» **EXERCISE**: Please count the lines in the entries below that include the word "solid", and give only the number.

» **Front-end code change data**:
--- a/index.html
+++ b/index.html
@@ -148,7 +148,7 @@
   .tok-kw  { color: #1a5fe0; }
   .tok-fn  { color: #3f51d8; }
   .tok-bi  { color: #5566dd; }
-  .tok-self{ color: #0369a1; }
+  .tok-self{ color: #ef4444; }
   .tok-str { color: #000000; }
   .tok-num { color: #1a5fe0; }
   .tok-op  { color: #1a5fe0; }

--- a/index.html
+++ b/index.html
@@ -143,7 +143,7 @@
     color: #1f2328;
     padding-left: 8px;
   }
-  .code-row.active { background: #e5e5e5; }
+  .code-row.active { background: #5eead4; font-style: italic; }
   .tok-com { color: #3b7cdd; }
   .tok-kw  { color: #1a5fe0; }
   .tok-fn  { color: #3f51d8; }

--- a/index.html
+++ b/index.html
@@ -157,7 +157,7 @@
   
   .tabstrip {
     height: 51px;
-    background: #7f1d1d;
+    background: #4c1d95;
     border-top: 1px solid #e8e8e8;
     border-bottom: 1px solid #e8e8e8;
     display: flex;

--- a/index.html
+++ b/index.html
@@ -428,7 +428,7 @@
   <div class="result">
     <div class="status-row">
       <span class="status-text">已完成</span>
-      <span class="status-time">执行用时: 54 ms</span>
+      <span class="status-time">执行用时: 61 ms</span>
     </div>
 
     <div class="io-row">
...
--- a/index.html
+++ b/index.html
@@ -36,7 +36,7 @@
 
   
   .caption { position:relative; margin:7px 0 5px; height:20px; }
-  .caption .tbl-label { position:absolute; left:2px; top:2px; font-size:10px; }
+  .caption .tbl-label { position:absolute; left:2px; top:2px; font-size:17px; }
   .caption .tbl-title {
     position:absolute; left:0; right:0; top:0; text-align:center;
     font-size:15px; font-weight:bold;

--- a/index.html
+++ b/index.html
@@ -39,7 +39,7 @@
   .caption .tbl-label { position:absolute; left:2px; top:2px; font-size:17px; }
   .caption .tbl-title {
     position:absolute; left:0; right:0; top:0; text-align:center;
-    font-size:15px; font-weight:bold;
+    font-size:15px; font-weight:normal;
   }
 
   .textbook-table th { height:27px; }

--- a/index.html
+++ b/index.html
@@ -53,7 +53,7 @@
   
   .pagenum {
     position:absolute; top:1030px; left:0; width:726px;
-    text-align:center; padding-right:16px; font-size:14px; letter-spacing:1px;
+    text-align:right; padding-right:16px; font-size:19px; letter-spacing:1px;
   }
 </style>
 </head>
* * *
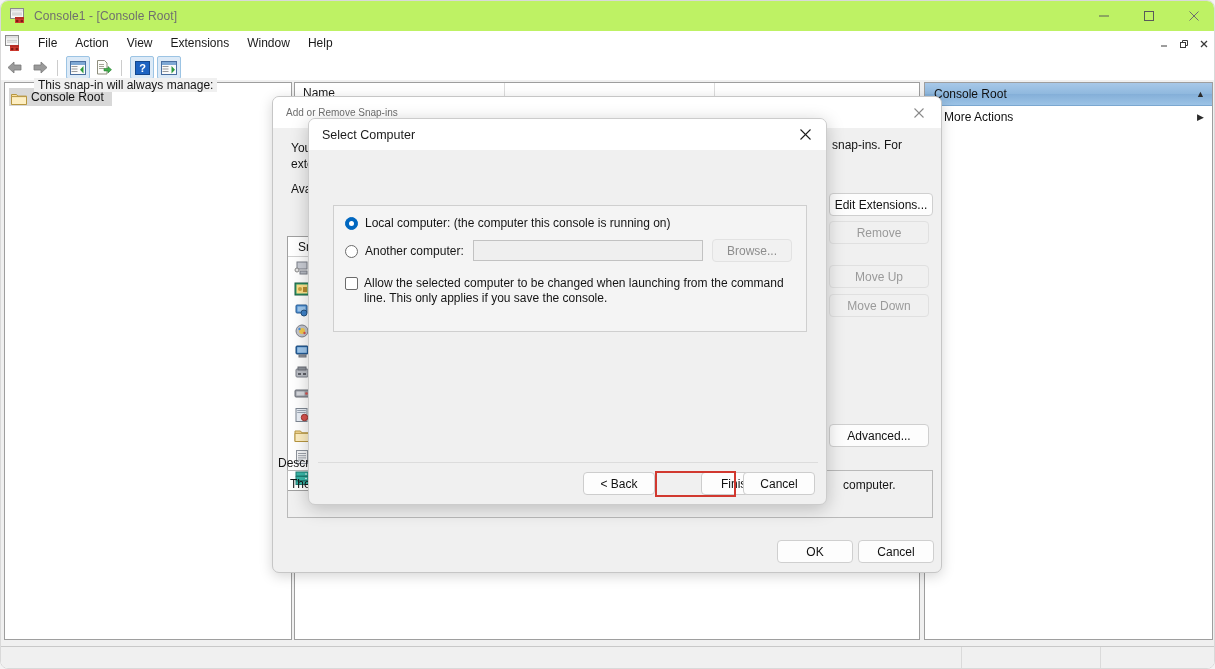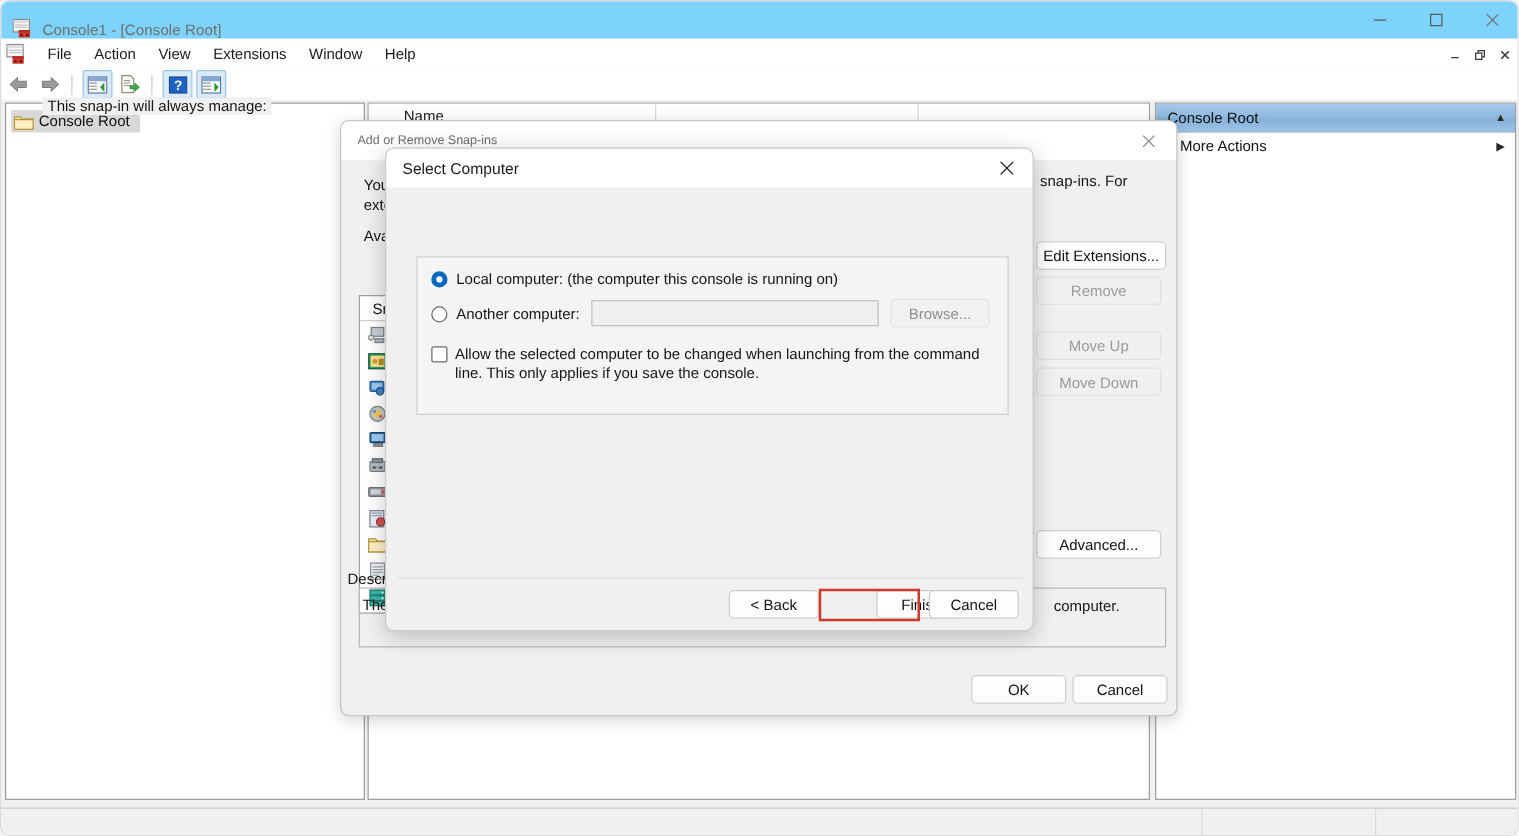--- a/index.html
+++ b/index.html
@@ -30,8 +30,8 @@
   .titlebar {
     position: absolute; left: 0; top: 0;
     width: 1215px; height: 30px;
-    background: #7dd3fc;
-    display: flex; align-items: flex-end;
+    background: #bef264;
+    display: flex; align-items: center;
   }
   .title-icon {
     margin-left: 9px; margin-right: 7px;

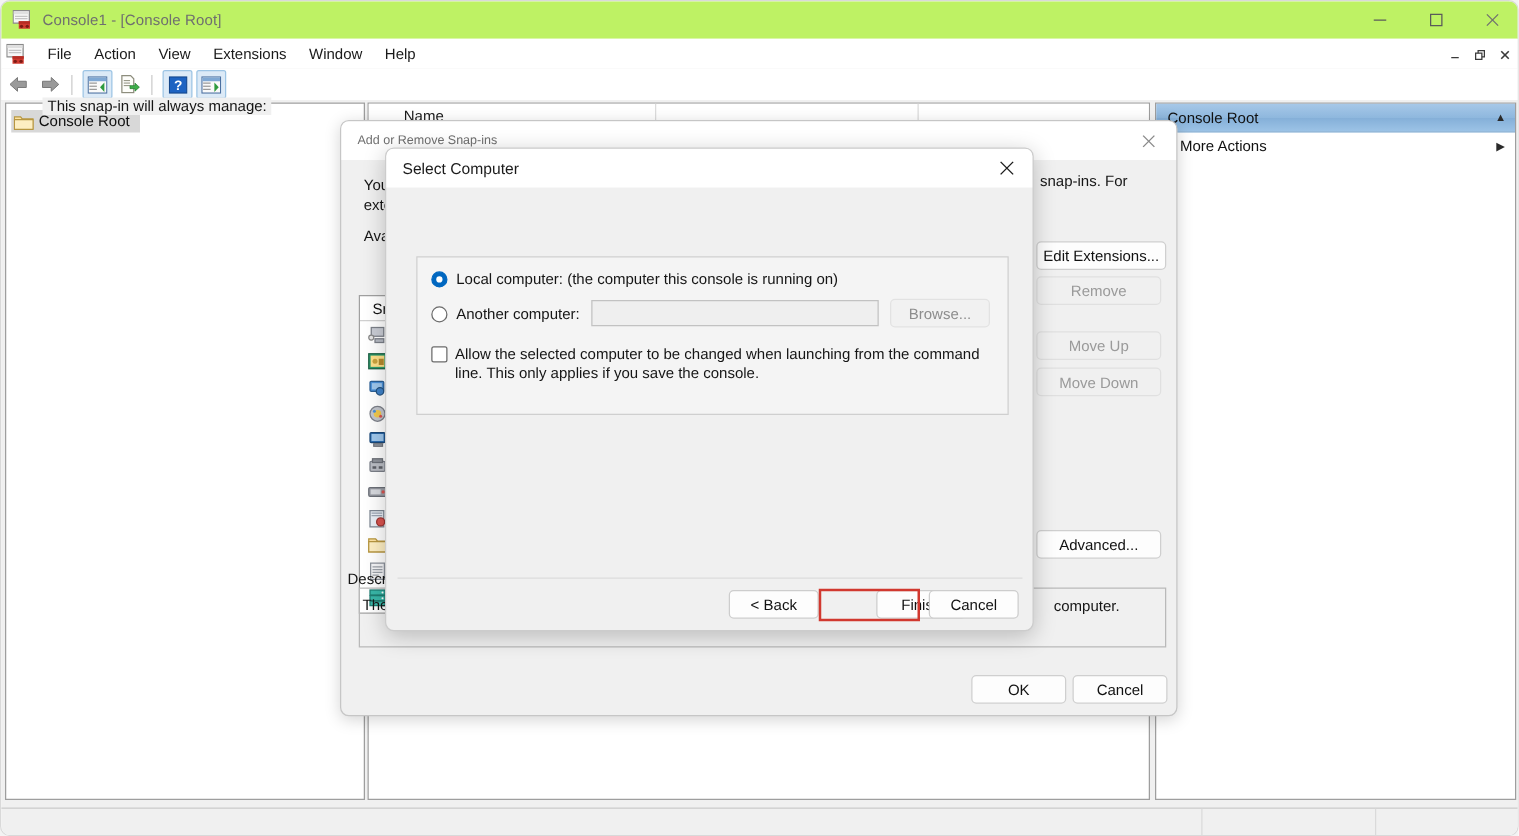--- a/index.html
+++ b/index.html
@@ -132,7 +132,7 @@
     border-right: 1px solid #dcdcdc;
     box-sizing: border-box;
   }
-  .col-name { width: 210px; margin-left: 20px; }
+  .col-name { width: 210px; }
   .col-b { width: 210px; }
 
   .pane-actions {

» **TASK ANSWER**: 3